The Court of Appeals of Washington, Division Two
May 28, 2008
144 Wn. App. 1044 (Wash. Ct. App. 2008)

Opinion

No. 35363-6-II.

May 28, 2008.

Appeal from a judgment of the Superior Court for Pierce County, No. 03-2-10280-1, Beverly G. Grant, J., entered August 9, 2006.


Affirmed by unpublished opinion per Quinn-Brintnall, J., concurred in by Van Deren, A.C.J., and Armstrong, J.


A jury found that Frank Daniel Johnny was a sexually violent predator (SVP) and the trial court ordered that he be committed to a secure facility indefinitely. Johnny appeals, claiming that, because the State did not prove beyond a reasonable doubt that he had committed a recent overt act and the trial court failed to instruct the jury on its duty to present a unanimous verdict, his right to due process was violated. We affirm.

FACTS

On June 7, 2001, Johnny exposed his penis to a 13-year-old girl (M.G.) while masturbating against her bedroom window. M.G. yelled at Johnny to leave. Later that night, Johnny returned to M.G.'s bedroom, cut through the window screen, reached in, and touched herleg. M.G. slapped Johnny's hand and alerted her parents. Johnny pleaded guilty to indecent exposure and residential burglary, and the trial court sentenced him to 38 months confinement.
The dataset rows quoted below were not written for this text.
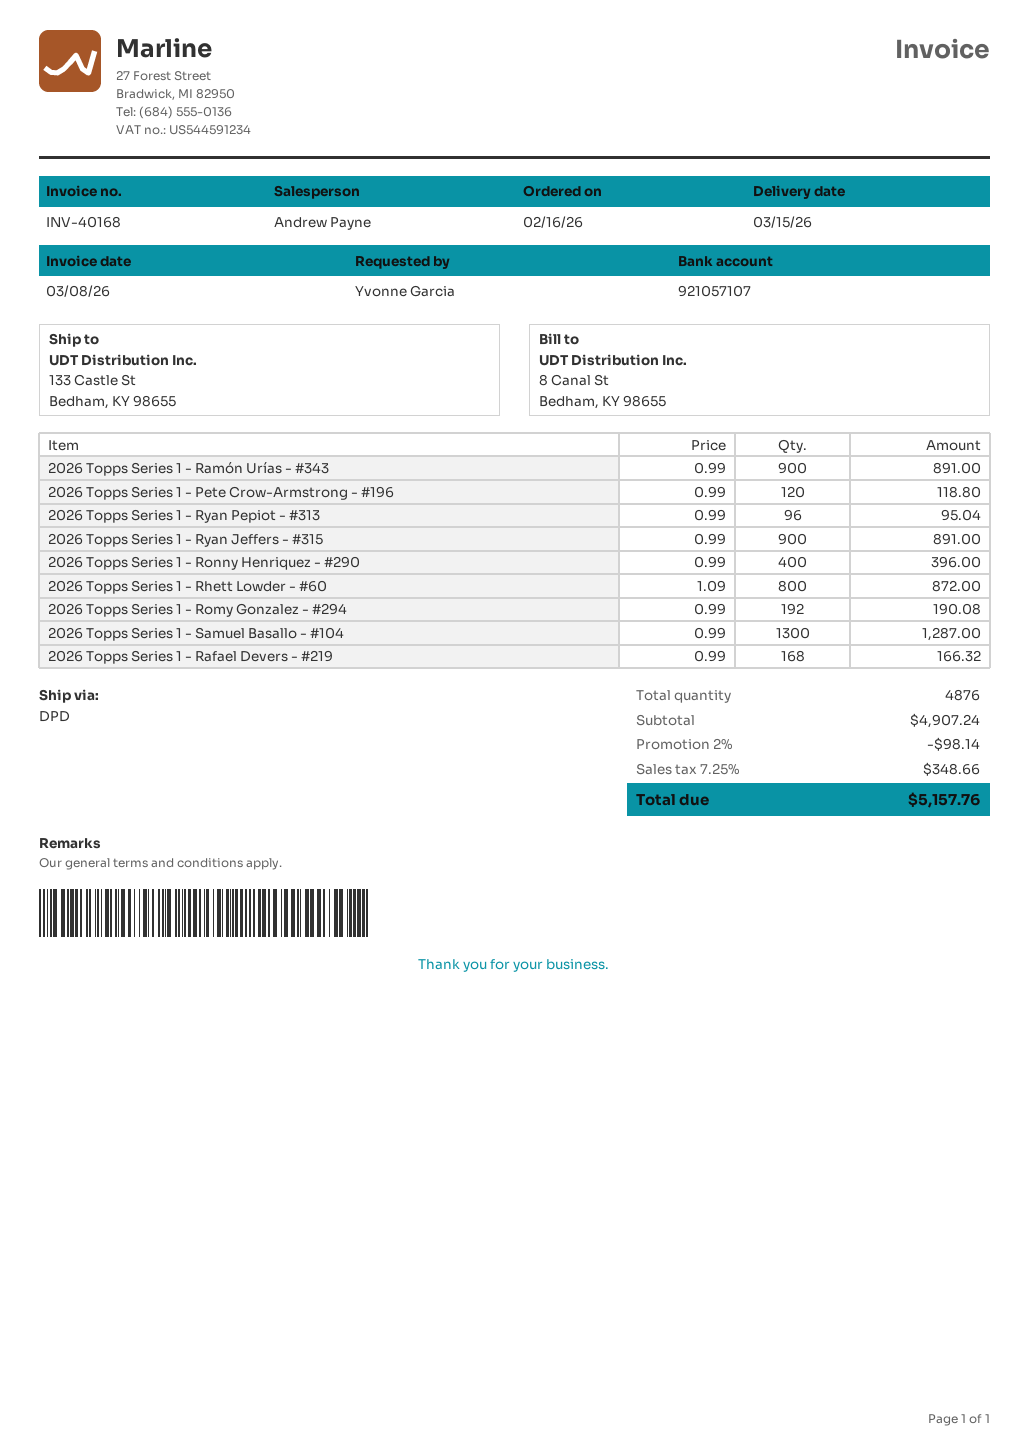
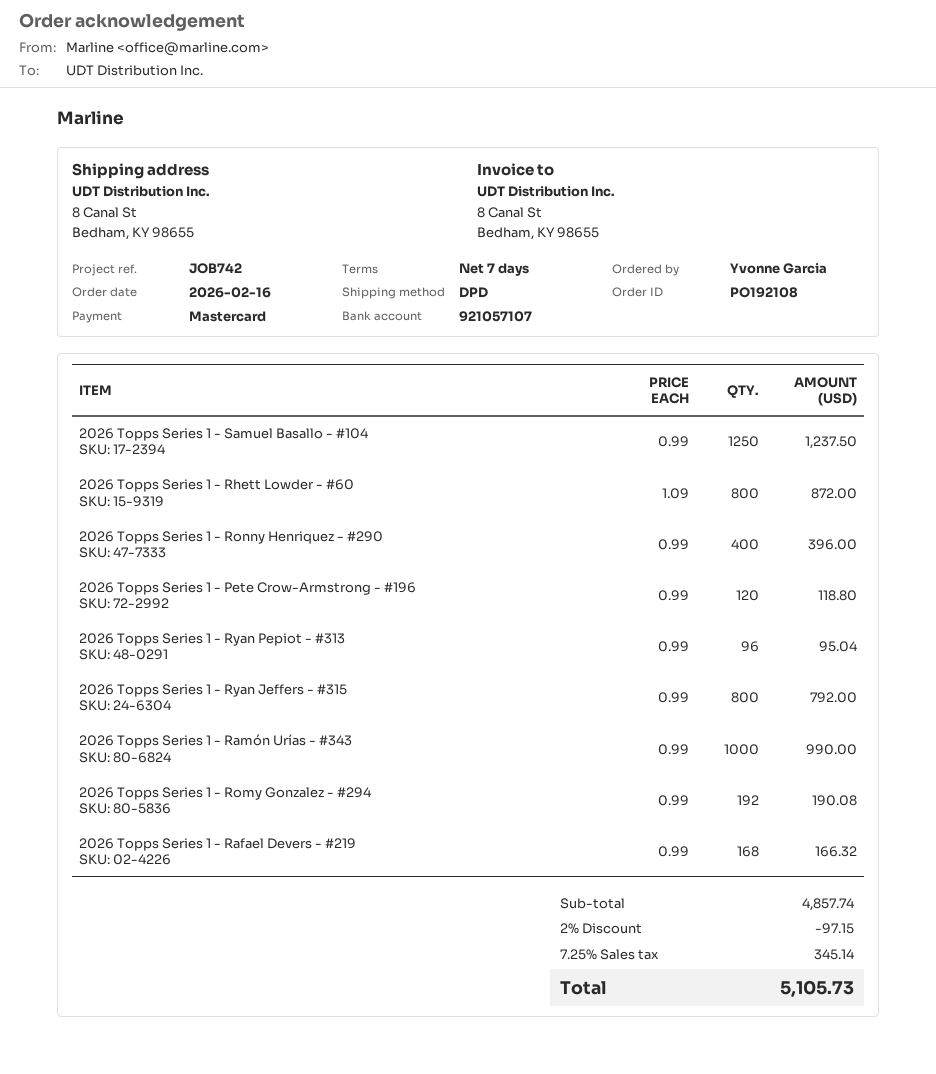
ship to: 133 Castle St, Bedham, KY 98655 -> 8 Canal St, Bedham, KY 98655
2026 Topps Series 1 - Ramón Urías - #343: 900 x 0.99 = 891.00 -> 1000 x 0.99 = 990.00
2026 Topps Series 1 - Ryan Jeffers - #315: 900 x 0.99 = 891.00 -> 800 x 0.99 = 792.00
2026 Topps Series 1 - Samuel Basallo - #104: 1300 x 0.99 = 1287.00 -> 1250 x 0.99 = 1237.50
subtotal: 4907.24 -> 4857.74
discount: 2% = 98.14 -> 2% = 97.15
tax: 7.25% = 348.66 -> 7.25% = 345.14
total: 5157.76 -> 5105.73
On August 11, 2003, while Johnny was still in prison serving his 38-month sentence, the State filed a petition under former RCW 71.09.020 (2003) seeking to involuntarily commit Johnny as a SVP. In its petition, the State detailed Johnny's lengthy criminal history, including several sexual offenses. Relying on In re Detention of Marshall, 156 Wn.2d 150, 125 P.3d 111 (2005), the State requested that the trial court find the 2001 indecent exposure and burglary convictions were recent overt acts that satisfied former RCW 71.09.020(10). Johnny's trial counsel conceded and the trial court granted the State's motion, finding that Johnny's 2001 conviction satisfied the statutory recent overt act requirement.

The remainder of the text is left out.